Proposed changes to the child support scheme will cost taxpayers $91 million to implement, opponents say.
The Child Support Amendment Bill was reported back to Parliament from a select committee yesterday.
It aims to introduce a new formula for calculating child support payments where parents have separated.
The new formula takes into account shared care arrangements, the income of both parents and the decreasing expenditure for raising a child as it gets older.
Revenue Minister Peter Dunne introduced the changes because the assumptions of the current scheme were outdated and were based on the idea that the paying parent was the sole income earner.
The Green Party said the new formula was complex, unfair and not transparent.
''The costs of administering the new system, estimated by officials to be approximately $91million, are substantial, and we are not convinced that these costs can be justified for the introduction of a flawed formula that does not maximise child well-being.''
Several submitters said the amendment should explicitly promote the well-being of children as a core function of the law.

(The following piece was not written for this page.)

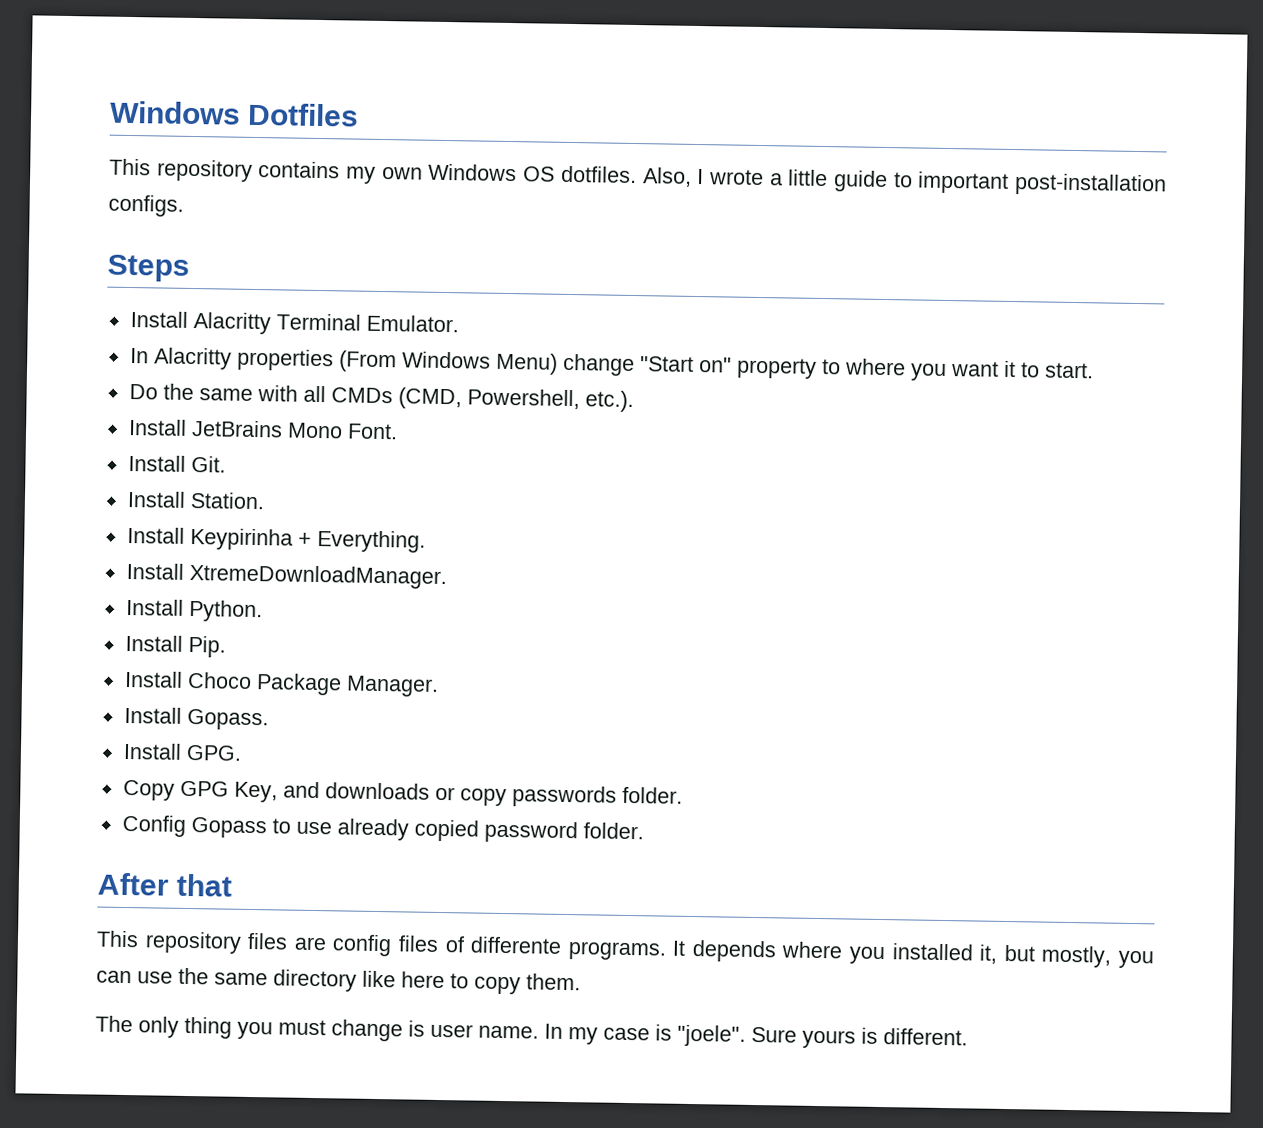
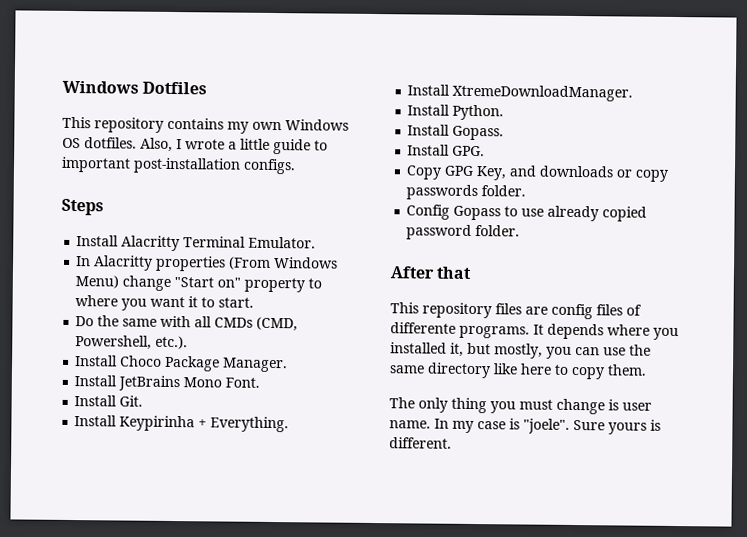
(634, 401) none -> [75,355,289,373] // Install Choco Package Manager.
[126,490,265,510] // Install Station. -> (144, 401) none
[124,634,226,658] [123,670,439,697] // Install Pip. // Install Choco Package Manager. -> (505, 112) none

The bill also ignored a suggestion from Children's Commissioner Russell Wills that the Crown pass on payments received by the former partners of beneficiaries.
Currently that money goes to the Government to offset welfare payments.
''The money paid by the liable parents does not directly benefit the child in any way,'' the Greens said in their minority report accompanying the bill.
Labour was also critical of the bill saying it was a ''lost opportunity''.
''The overall effect of this bill is to apportion a greater share of the cost of child-rearing to women. Many women would be worse off as a result of this legislation," said Labour.
NZ First was also concerned about the bill because off the highly complex formula determining what was shared care and the assumption that there was a set cost for raising a child based on age.
The bill is unlikely to be back in Parliament before the summer recess.